Ma è con grande amarezza che dobbiamo constatare quanto il 28 aprile sia una festa non ancora pienamente valorizzata dagli stessi Sardi che la considerano un evento secondario, magari anche meno importante rispetto alla festa della liberazione italiana dal nazifascismo del 25 aprile. Eppure si tratta di eventi storici completamente diversi ma per i quali non può esistere alcuna gerarchia dettata da pregiudizio ideologico.
Non si possono tuttavia colpevolizzare i Sardi per questa mancanza, ben pochi conoscono il sangue fatto versare dalla monarchia a quei patrioti che tentarono di spazzare via il feudalesimo e rimodernare l’economia e la politica dell’isola.
Nelle scuole la nostra storia non si studia. Si tratta probabilmente di un passato troppo ingombrante ed imbarazzante da spiegare ai nostri concittadini da parte della politica italiana e così si preferisce tenerla in secondo piano, quasi non debba essere neppure una data festiva. I paradossi li troviamo persino nei programmi scolastici della Pubblica Istruzione dove, ad esempio, nello studio della rivoluzione francese non viene integrato il riflesso che l’illuminismo ebbe sulle sollevazioni Sarde ed in particolar modo nella persona di Giovanni Maria Angioy, il più celebre esponente di quella stagione storica.
A questo deficit culturale si somma la conseguente crisi d’identità dei Sardi, incapaci di valorizzare al meglio il proprio territorio e succubi di un sistema che ci ha portato ad accettare acriticamente la nazione italiana senza porci riflessioni e possibili alternative politiche.
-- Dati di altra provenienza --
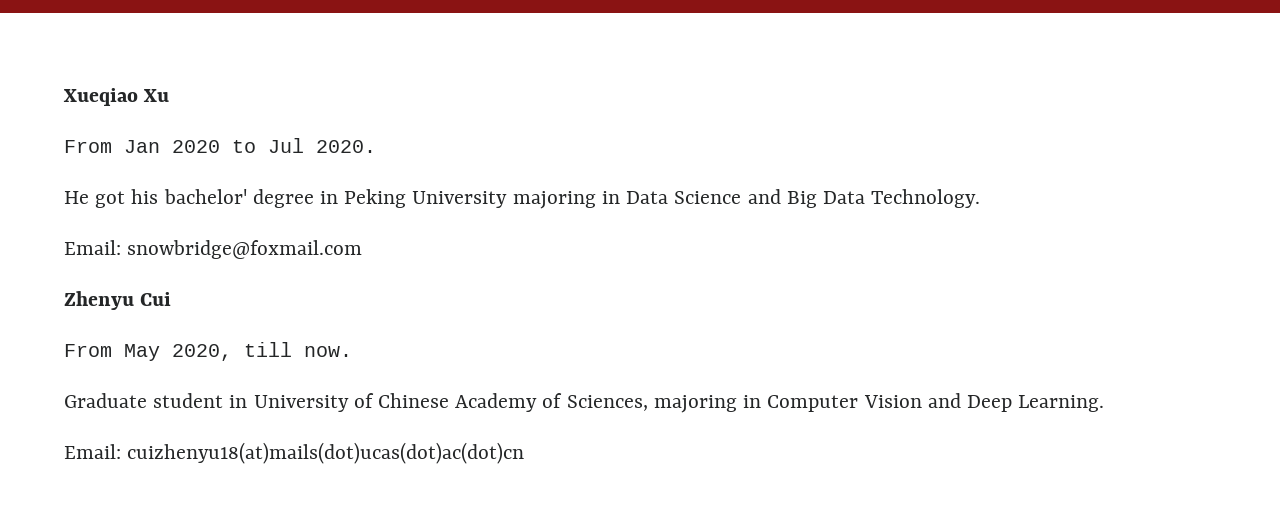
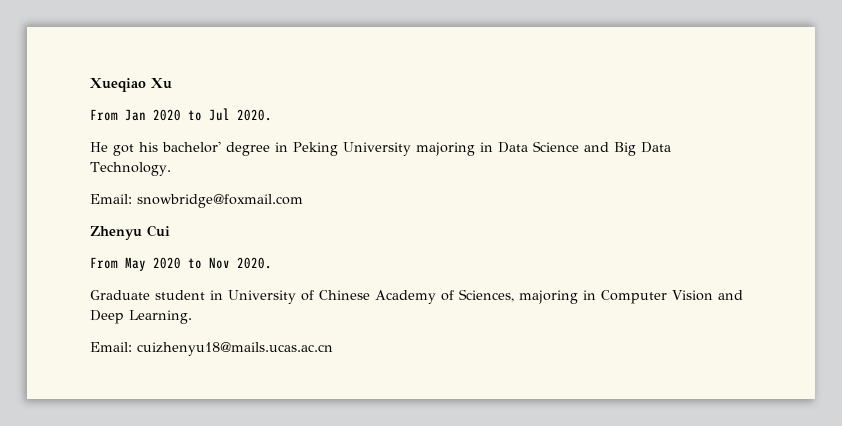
[172,342,352,361] 2020, till now. -> [153,257,272,269] 2020 to Nov 2020.
[127,442,525,464] cuizhenyu18(at)mails(dot)ucas(dot)ac(dot)cn -> [137,342,333,356] cuizhenyu18@mails.ucas.ac.cn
Se in una qualsiasi nazione estera per un dato eroe si celebrano le lodi con opere pubbliche, piazze, monumenti e musei, in Sardegna, dopo quasi un ventennio di celebrazione di una ricorrenza come il 28 aprile si tratta il tutto con indifferenza, e ci si rifugia in una masochistica reverenza verso una nazione italiana che sembra fare ogni cosa per annullare la nostra specialità identitaria e territoriale.
In queste condizioni il 28 aprile non solo non può diventare un momento di coesione del Popolo Sardo attorno alla sua capacità di emancipazione, ma neppure può aspirare a proporsi come elemento di attrattività turistica.
La responsabilità di chi è? Ovvio: della classe politica regionale di centrodestra e centrosinistra, la quale, in parecchie sue componenti ignora a sua volta la storia del proprio territorio. O non si avrebbe spiegazione per la disparità di trattamento tra, ad esempio, il 28 aprile e il 17 marzo (data della festa per l’unità d’Italia), datosi che per la seconda sono stati stanziati ben 1.385.750 euro da parte della Regione, dei quali 635.750 euro sono stati devoluti dopo un ulteriore delibera con la quale si era sostenuta l’esigenza di arricchire il programma di eventi destinati a celebrare la ricorrenza nel territorio. Se quindi per “sa die de sa Sardigna” non si stanziano adeguati fondi a sua promozione e magari con la scusa della crisi economica, per il 17 marzo invece pare non esserci stata alcuna crisi, come ha affermato anche l’esponente del ProgReS Frantzisku Sanna*.
Spetta ancora una volta alle forze del nazionalismo Sardo, come i partiti indipendentisti ed autonomisti (tra cui Fortza Paris), chiedere conto all’amministrazione regionale di questo manifesto ritardo culturale nella tutela del nostro patrimonio storico e morale che l’isola non può vedersi continuamente portato via.
Quest’anno si è infatti raggiunto il limite della malafede e del grottesco: secondo una notizia dell’ANSA dello scorso 26 aprile, la Regione infatti festeggerà “sa die de sa Sardigna” all’insegna dell’unità d’Italia. Ovvero le vittime celebrano i carnefici, in una ridicola ed imbarazzante patacca storica nella quale parecchi politici nostrani sono parsi evidentemente afflitti da una qualche “sindrome di Stoccolma”, o non si avrebbe spiegazione per questo assurdo e provocatorio parallelo ideologico tra rivoluzione Sarda ed unità d’Italia.

*frantziscusanna.net.

Di Roberto Melis.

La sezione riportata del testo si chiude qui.